New market researchs revealed that there are 208 neighborhoods scattered in 10 areas that Superduper Express could possibly explore and potentially become one of the major actors in one of those areas.

As a data scientist, we would like conduct our analysis to find out which cluster of Toronto's neigborhoods is the best area for our client's new territory of business. One of our client's criteria is that the business should be started in a most convenient and popular area in terms of the variety of services and the accessibility of venues.</p>

## Data <a name="data"></a>

Based on client requests and the given criteria, our analysis will be based on the following factors:
* number of venues to find out which area is the most convenient. 
* Potential customers would likely to hop from one venue to another if the locations of the venues are close and dense in the neighborhood.

We decided to use regularly spaced grid of locations, centered around city center, to define our neighborhoods.

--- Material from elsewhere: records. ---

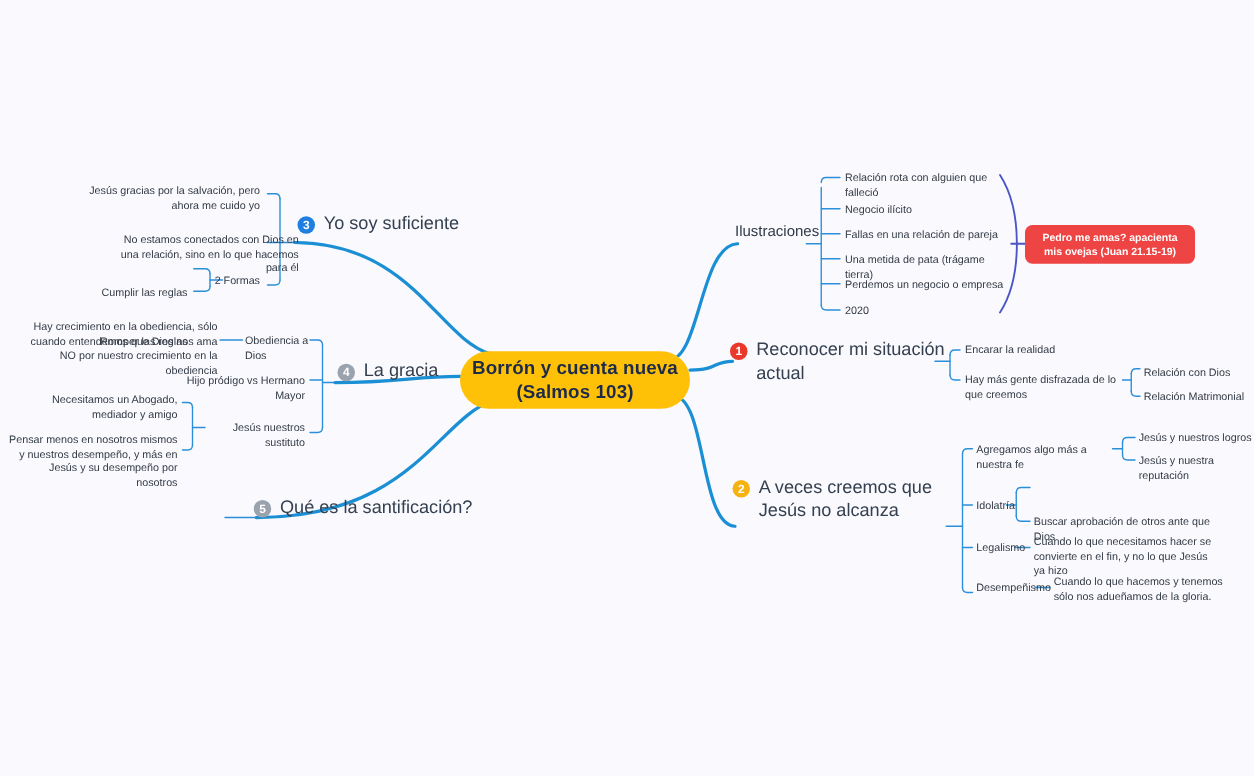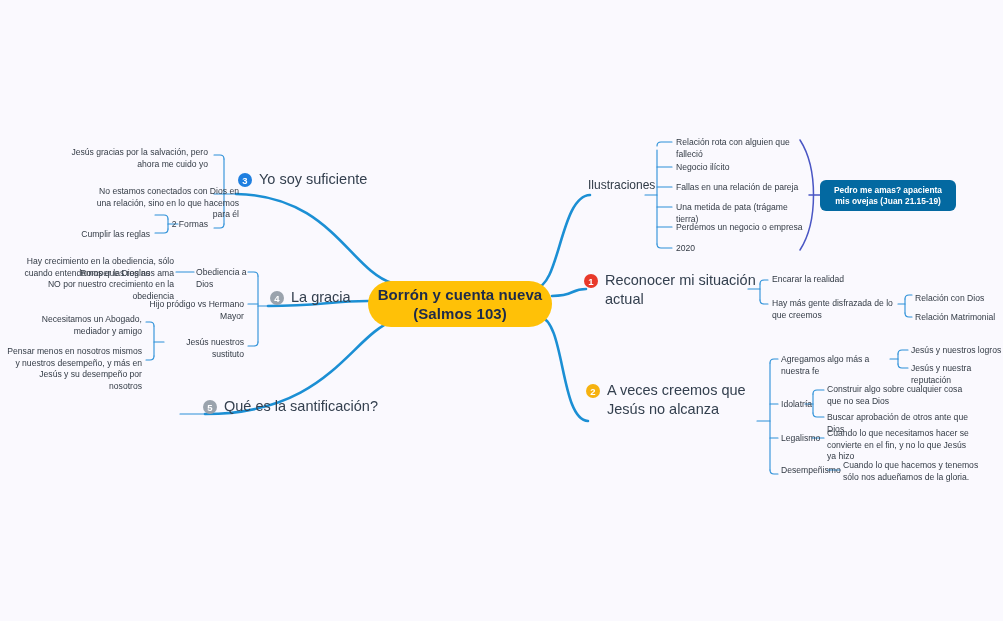"Pedro me amas? apacienta mis" .callout { background: #0369a1 -> #ef4444 }
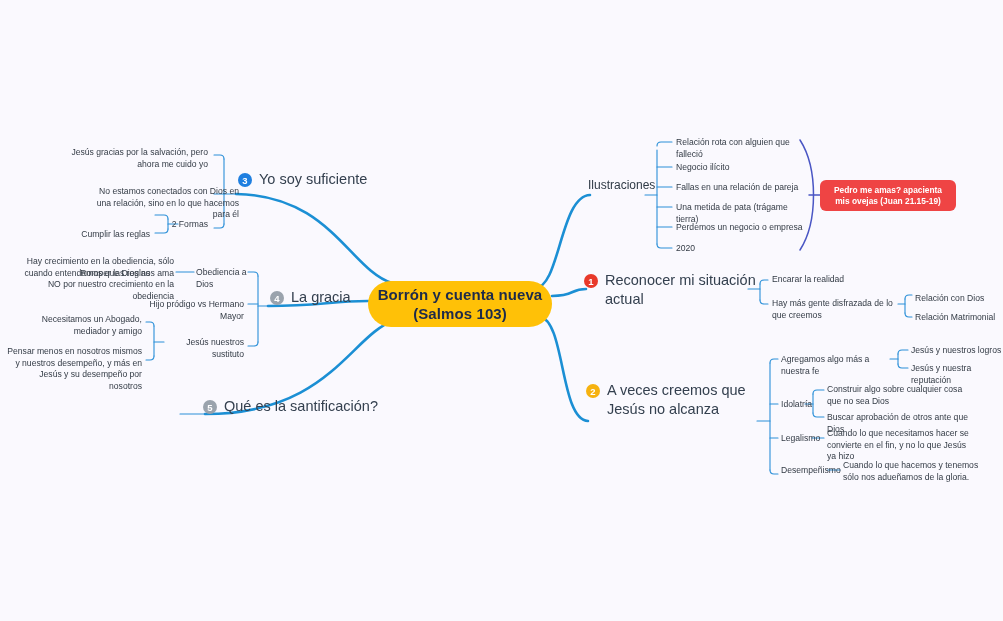"Construir algo sobre cualquier cosa" div.node { html: <div>Construir algo sobre cualquier cosa que no sea Dios</div> -> none }
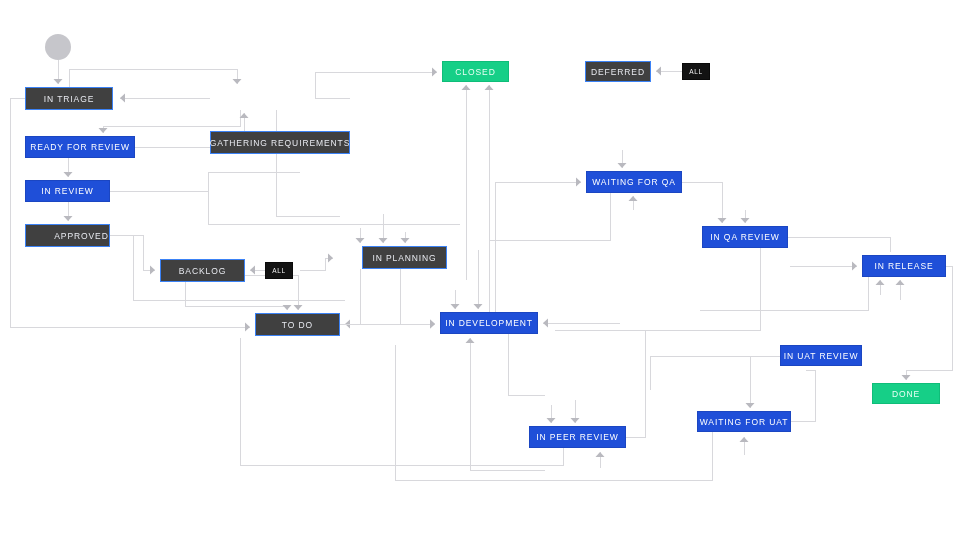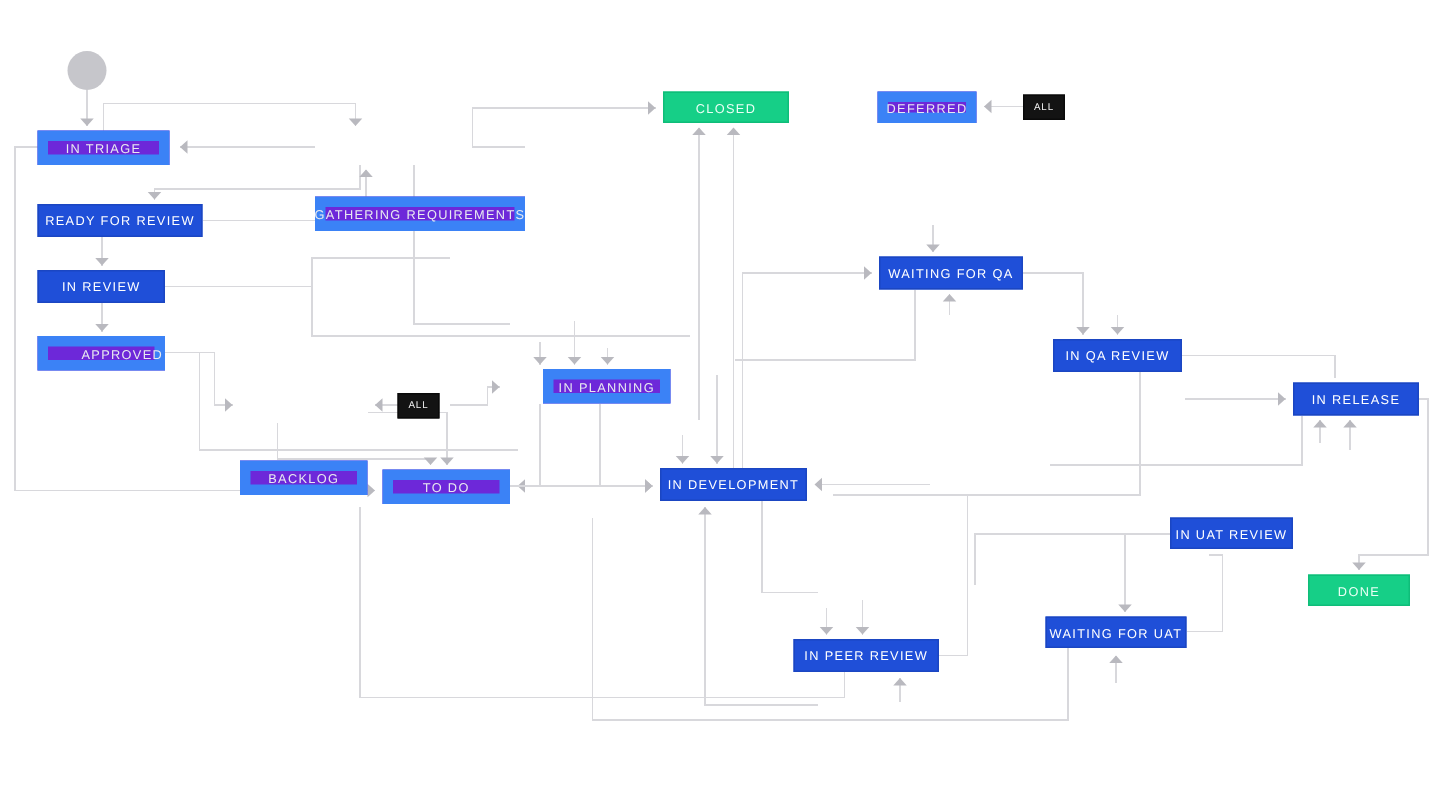"CLOSED" div.node { width: 84px -> 67px }
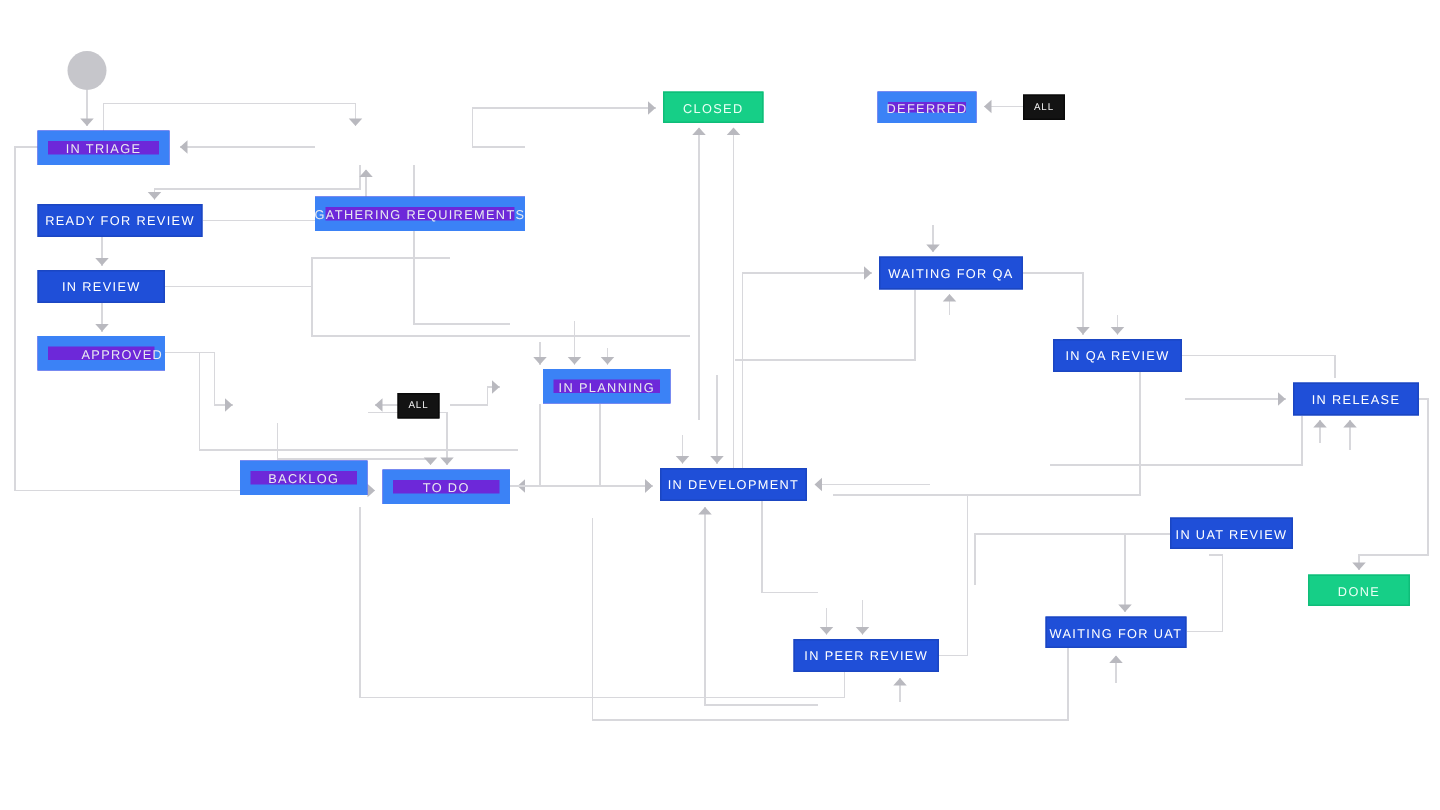"DEFERRED" .node.dark { background: #6d28d9 -> #404040; border: 7px solid #3b82f6 -> 1px solid #3b82f6 }
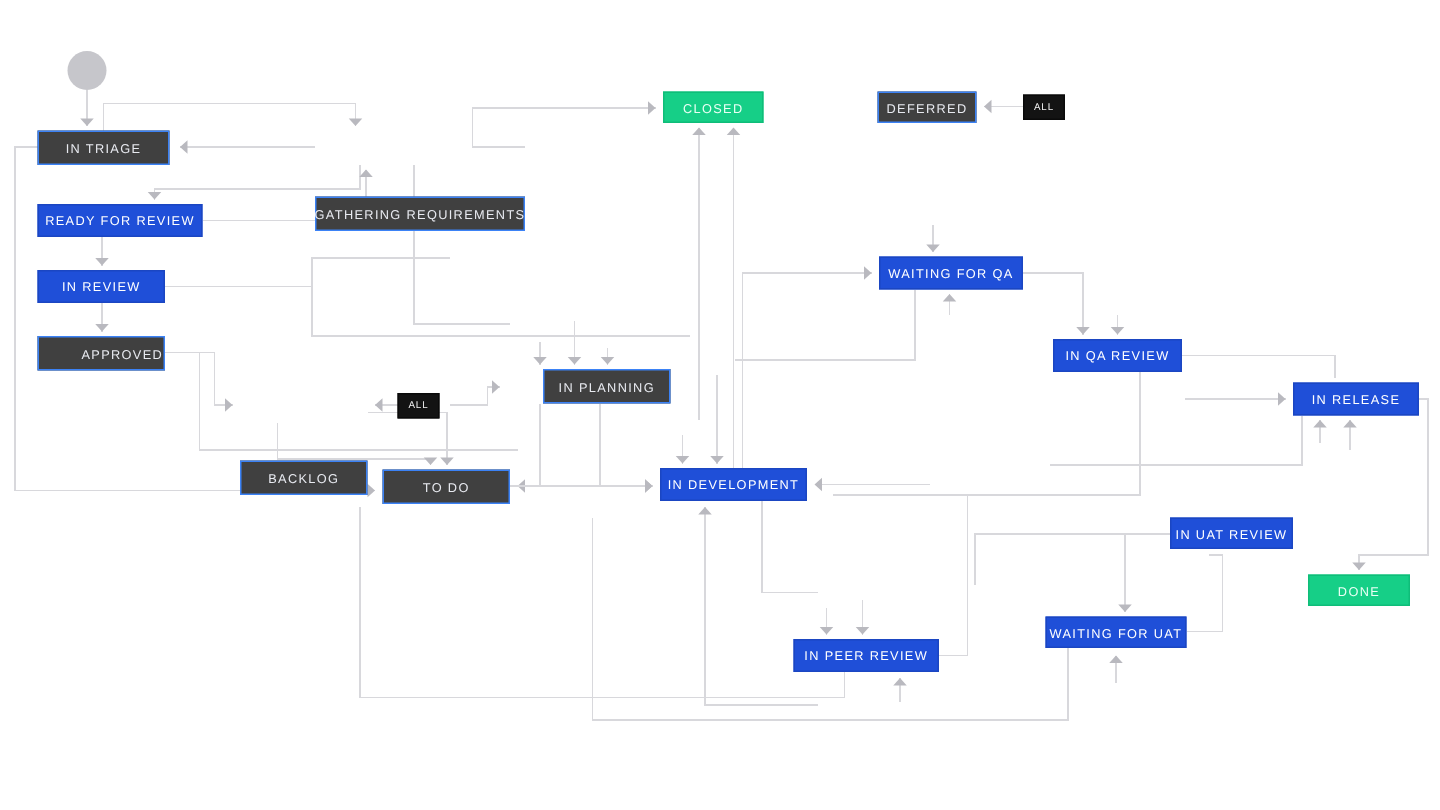"BACKLOG" div.node { margin-top: 48px -> none }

Following data sources will be needed to extract/generate the required information:
* number and type of venues obtaining by calling **FourSquare API**
* Geometric data of Toronto neighborhoods by web scraping wikipedia website at **https://en.wikipedia.org/wiki/List_of_postal_codes_of_Canada:_M**
* coordinate of Toronto center will be obtained using Google Search
* Geospatial data with longitude and latitude of all Toronto zipcodes provided by Cognitive Class at http://cocl.us/Geospatial_data

### Step 1: Preparing neighborhood candidates

First, our process is to submit a request and scrap the content of the wikipedia page that contains the list of Toronto's neighborhoods, Boroughs and Postcode. The scraping process is done by using Beutiful Soup, a html parser. 
The result is stored into a dataframe and it shows that there are 208 neigborhoods scattered in 103 zipcodes in Toronto.


In [1]:
import numpy as np  # useful for many scientific computing in Python
import pandas as pd # primary data structure library
import requests
from bs4 import BeautifulSoup
import matplotlib.pyplot as plt

In [2]:
res = requests.get("https://en.wikipedia.org/wiki/List_of_postal_codes_of_Canada:_M")
soup = BeautifulSoup(res.content,'html.parser')

#table =soup.body.table
table = soup.find('table')
table_rows=table.find_all('tr')

l=[]
for tr in table_rows:
    td = tr.find_all('td')
    row = [tr.text.replace('\n','') for tr in td]   
    l.append(row)
    
df=pd.DataFrame(l, columns=["Postal Code", "Borough", "Neighbourhood"])
df = df[df.Borough != 'Not assigned']

df.groupby('Neighbourhood').nunique()

Unnamed: 0_level_0,Postal Code,Borough,Neighbourhood
Neighbourhood,Unnamed: 1_level_1,Unnamed: 2_level_1,Unnamed: 3_level_1
Adelaide,1,1,1
Agincourt,1,1,1
Agincourt North,1,1,1
Albion Gardens,1,1,1
Alderwood,1,1,1
Bathurst Manor,1,1,1
Bathurst Quay,1,1,1
Bayview Village,1,1,1
Beaumond Heights,1,1,1
Bedford Park,1,1,1


There are 208 neighborhoods.

#### Grouping neighborhoods by zipcode, we found out that there are 103 zipcodes with some neighborhoods sharing the same zipcode.

In [3]:
df=df.groupby(['Postal Code','Borough'])['Neighbourhood'].agg([('Neighbourhood', ', '.join)]).reset_index()
df.loc[df['Neighbourhood'] == 'Not assigned', 'Neighbourhood'] = df['Borough']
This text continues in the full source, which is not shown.